• **Task objective**
Every entry below should be reproduced exactly; no picture is to be included.

• **Input records**
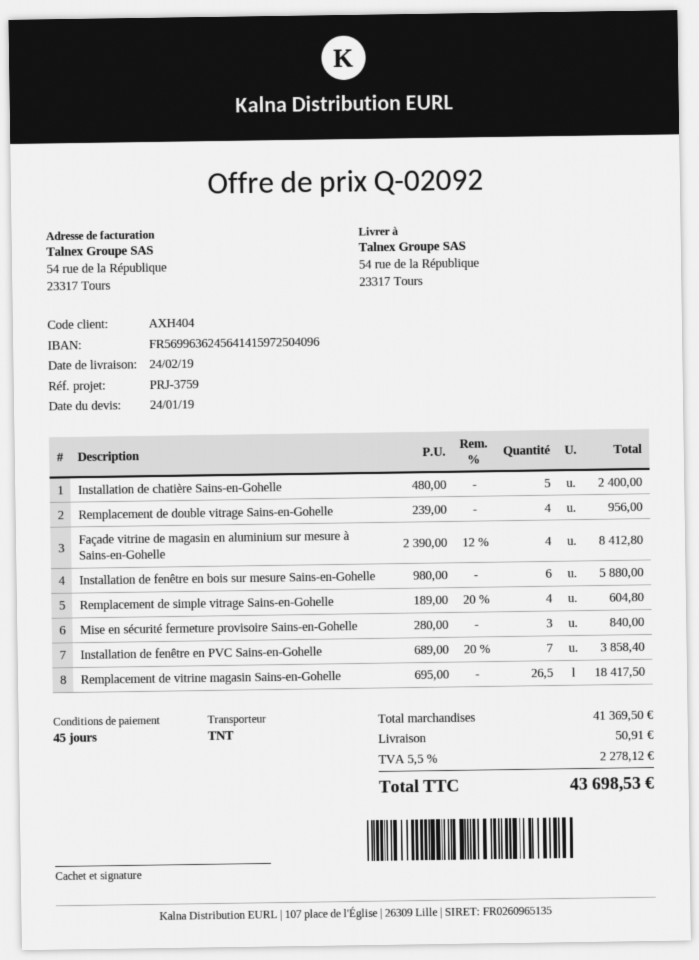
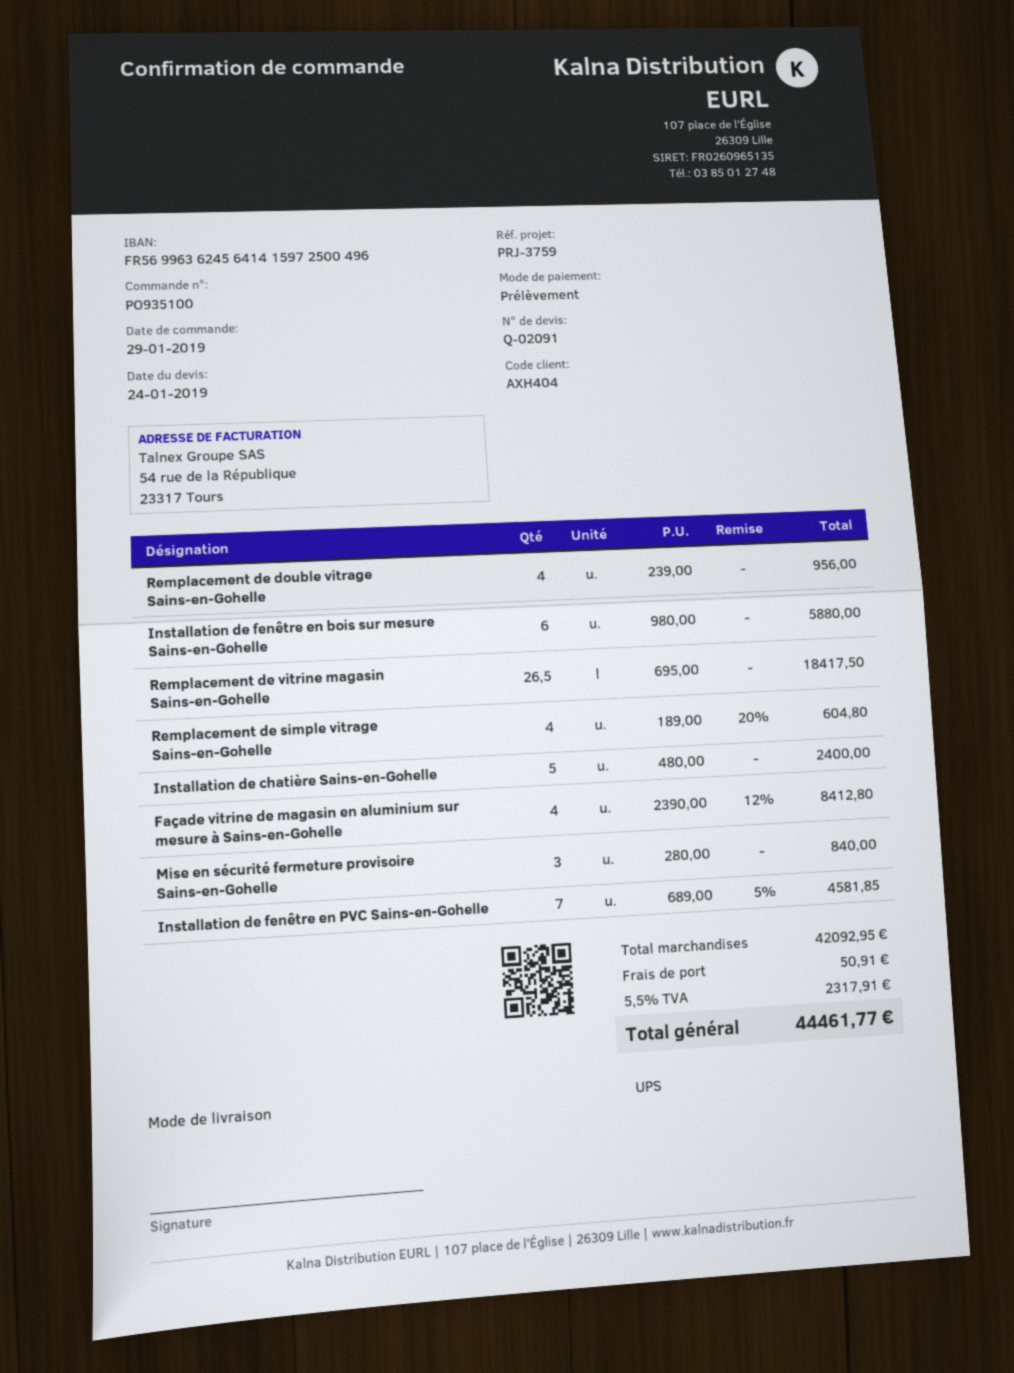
quote number: Q-02092 -> Q-02091
bank account: FR5699636245641415972504096 -> FR5699636245641415972500496
shipping method: TNT -> UPS
Installation de fenêtre en PVC Sains-en-Gohelle: 7 x 689.00 - 20% = 3858.40 -> 7 x 689.00 - 5% = 4581.85
subtotal: 41369.50 -> 42092.95
tax: 5.5% = 2278.12 -> 5.5% = 2317.91
total: 43698.53 -> 44461.77

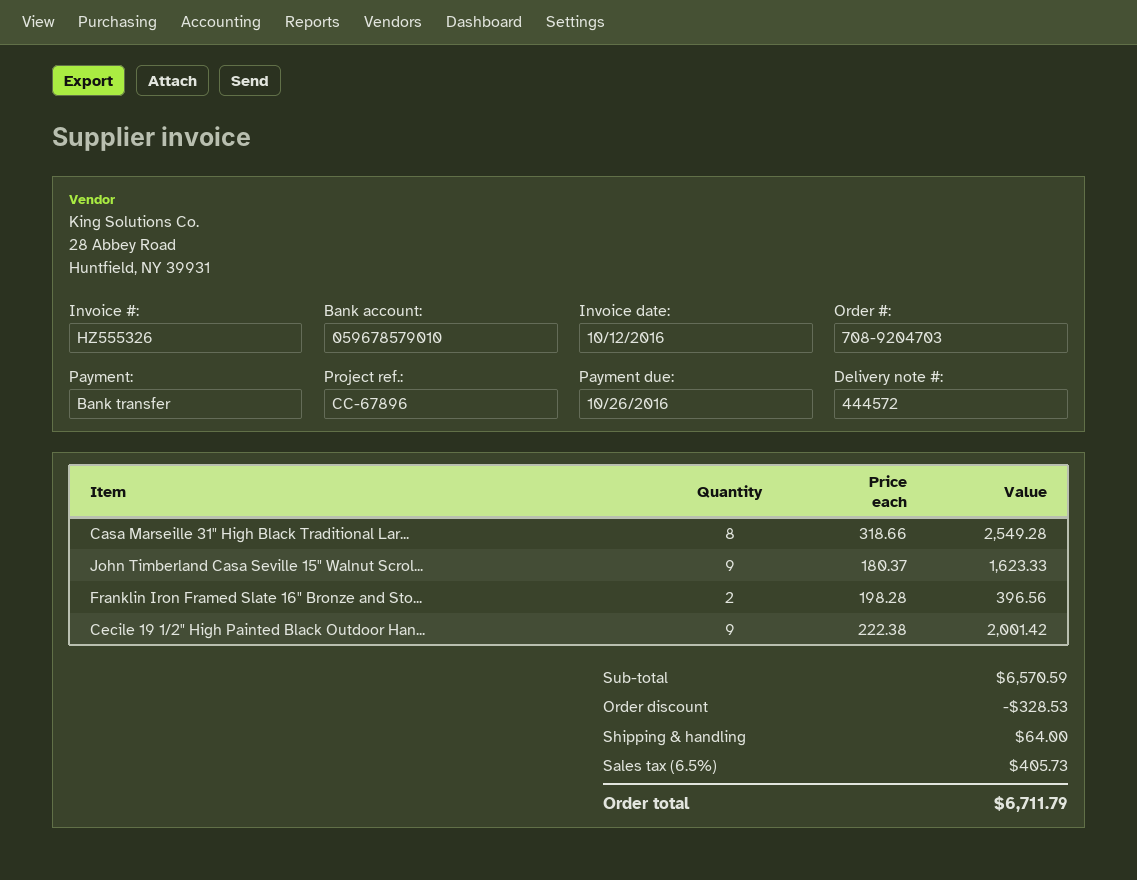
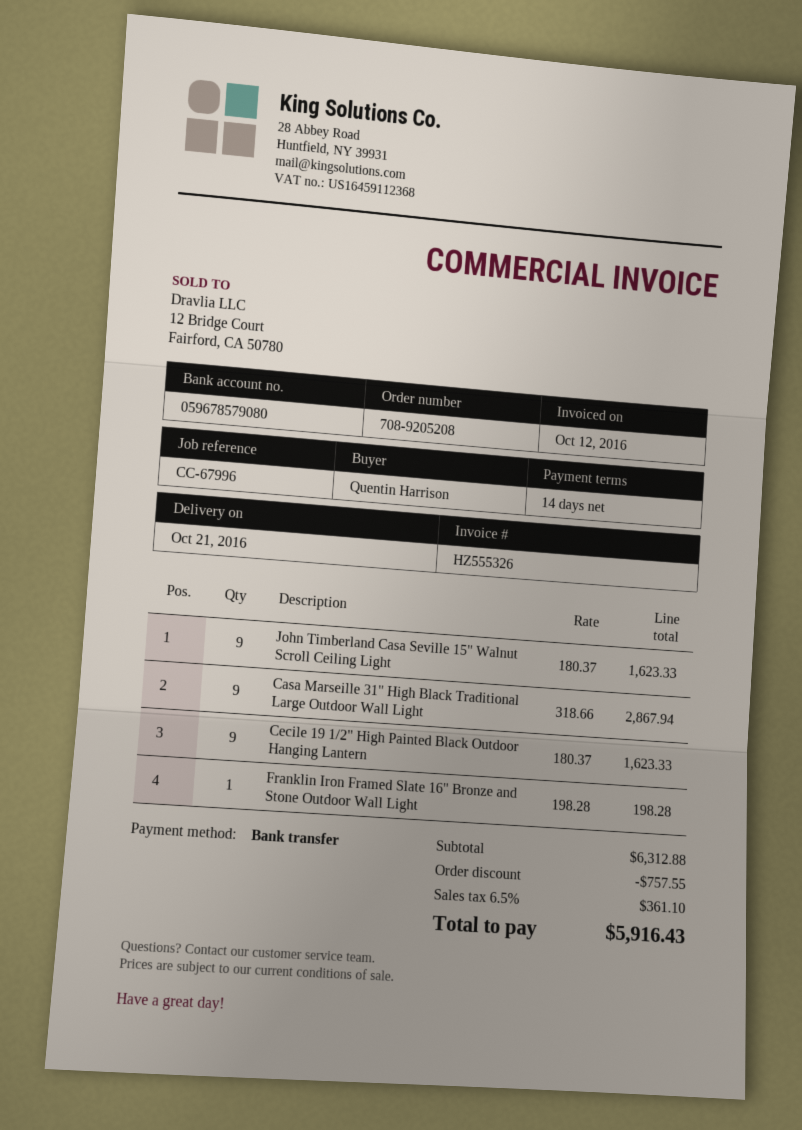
order number: 708-9204703 -> 708-9205208
reference: CC-67896 -> CC-67996
bank account: 059678579010 -> 059678579080
Casa Marseille 31" High Black Traditional Lar...: 8 x 318.66 = 2549.28 -> 9 x 318.66 = 2867.94
Franklin Iron Framed Slate 16" Bronze and Sto...: 2 x 198.28 = 396.56 -> 1 x 198.28 = 198.28
Cecile 19 1/2" High Painted Black Outdoor Han...: 9 x 222.38 = 2001.42 -> 9 x 180.37 = 1623.33
subtotal: 6570.59 -> 6312.88
discount: 328.53 -> 757.55
shipping: 64.00 -> none
tax: 6.5% = 405.73 -> 6.5% = 361.10
total: 6711.79 -> 5916.43

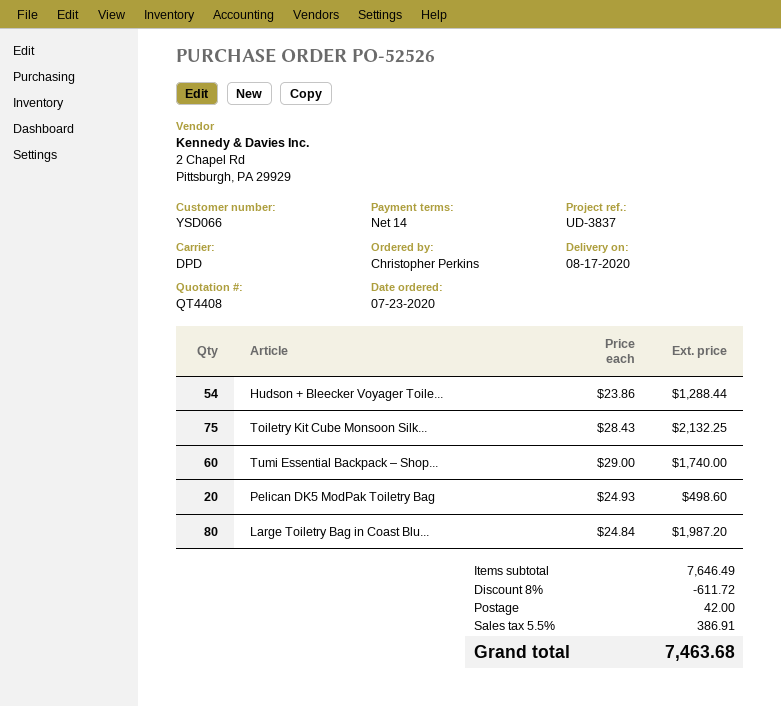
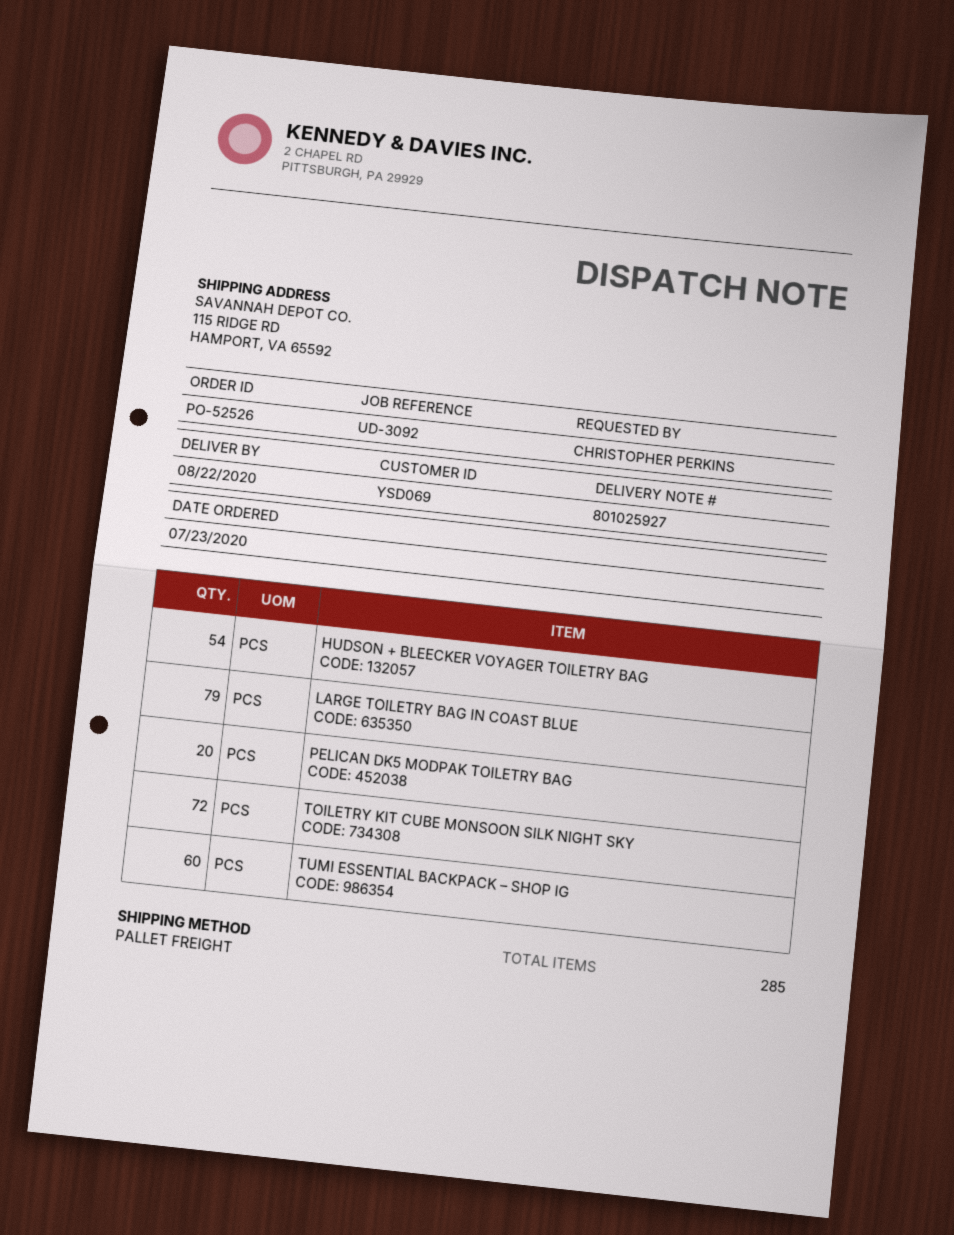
delivery date: 2020-08-17 -> 2020-08-22
customer number: YSD066 -> YSD069
reference: UD-3837 -> UD-3092
shipping method: DPD -> pallet freight
Toiletry Kit Cube Monsoon Silk...: 75 -> 72
Large Toiletry Bag in Coast Blu...: 80 -> 79

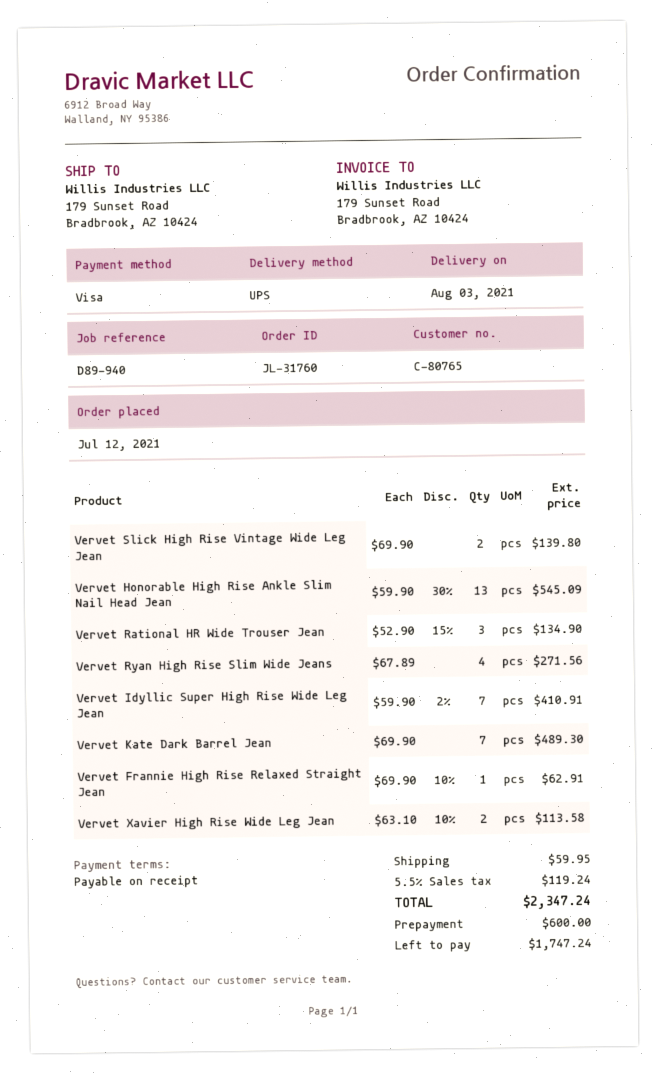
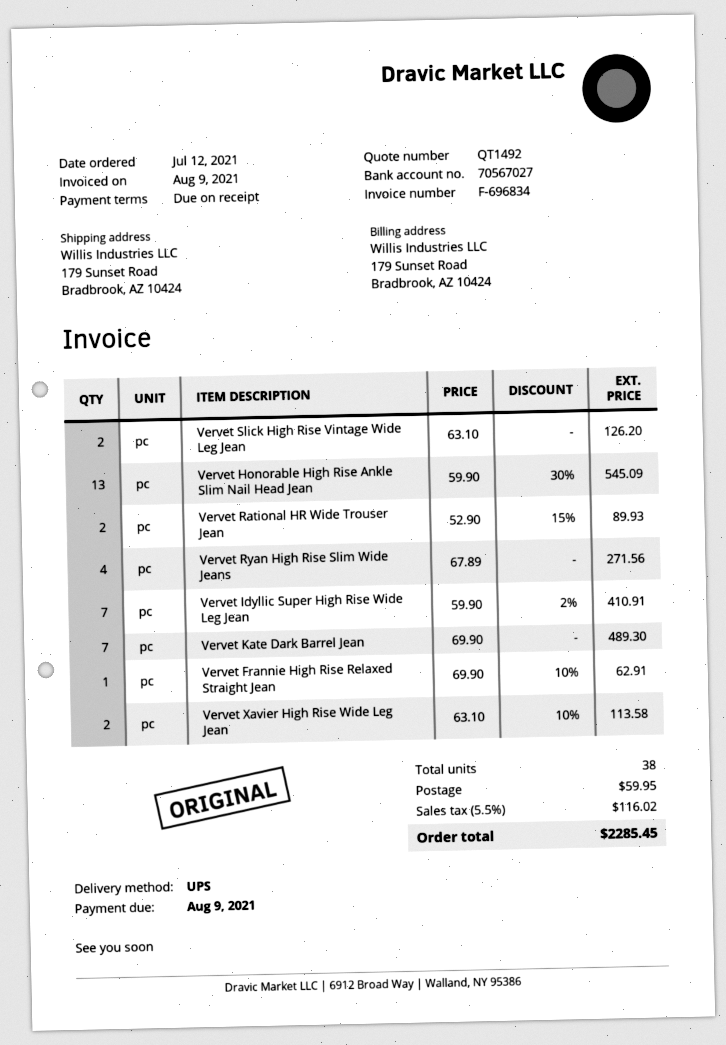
Vervet Slick High Rise Vintage Wide Leg Jean: 2 x 69.90 = 139.80 -> 2 x 63.10 = 126.20
Vervet Rational HR Wide Trouser Jean: 3 x 52.90 - 15% = 134.90 -> 2 x 52.90 - 15% = 89.93
tax: 5.5% = 119.24 -> 5.5% = 116.02
total: 2347.24 -> 2285.45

• **Output for this exercise**
quote number: Q-02092 -> Q-02091
bank account: FR5699636245641415972504096 -> FR5699636245641415972500496
shipping method: TNT -> UPS
Installation de fenêtre en PVC Sains-en-Gohelle: 7 x 689.00 - 20% = 3858.40 -> 7 x 689.00 - 5% = 4581.85
subtotal: 41369.50 -> 42092.95
tax: 5.5% = 2278.12 -> 5.5% = 2317.91
total: 43698.53 -> 44461.77

order number: 708-9204703 -> 708-9205208
reference: CC-67896 -> CC-67996
bank account: 059678579010 -> 059678579080
Casa Marseille 31" High Black Traditional Lar...: 8 x 318.66 = 2549.28 -> 9 x 318.66 = 2867.94
Franklin Iron Framed Slate 16" Bronze and Sto...: 2 x 198.28 = 396.56 -> 1 x 198.28 = 198.28
Cecile 19 1/2" High Painted Black Outdoor Han...: 9 x 222.38 = 2001.42 -> 9 x 180.37 = 1623.33
subtotal: 6570.59 -> 6312.88
discount: 328.53 -> 757.55
shipping: 64.00 -> none
tax: 6.5% = 405.73 -> 6.5% = 361.10
total: 6711.79 -> 5916.43

delivery date: 2020-08-17 -> 2020-08-22
customer number: YSD066 -> YSD069
reference: UD-3837 -> UD-3092
shipping method: DPD -> pallet freight
Toiletry Kit Cube Monsoon Silk...: 75 -> 72
Large Toiletry Bag in Coast Blu...: 80 -> 79

Vervet Slick High Rise Vintage Wide Leg Jean: 2 x 69.90 = 139.80 -> 2 x 63.10 = 126.20
Vervet Rational HR Wide Trouser Jean: 3 x 52.90 - 15% = 134.90 -> 2 x 52.90 - 15% = 89.93
tax: 5.5% = 119.24 -> 5.5% = 116.02
total: 2347.24 -> 2285.45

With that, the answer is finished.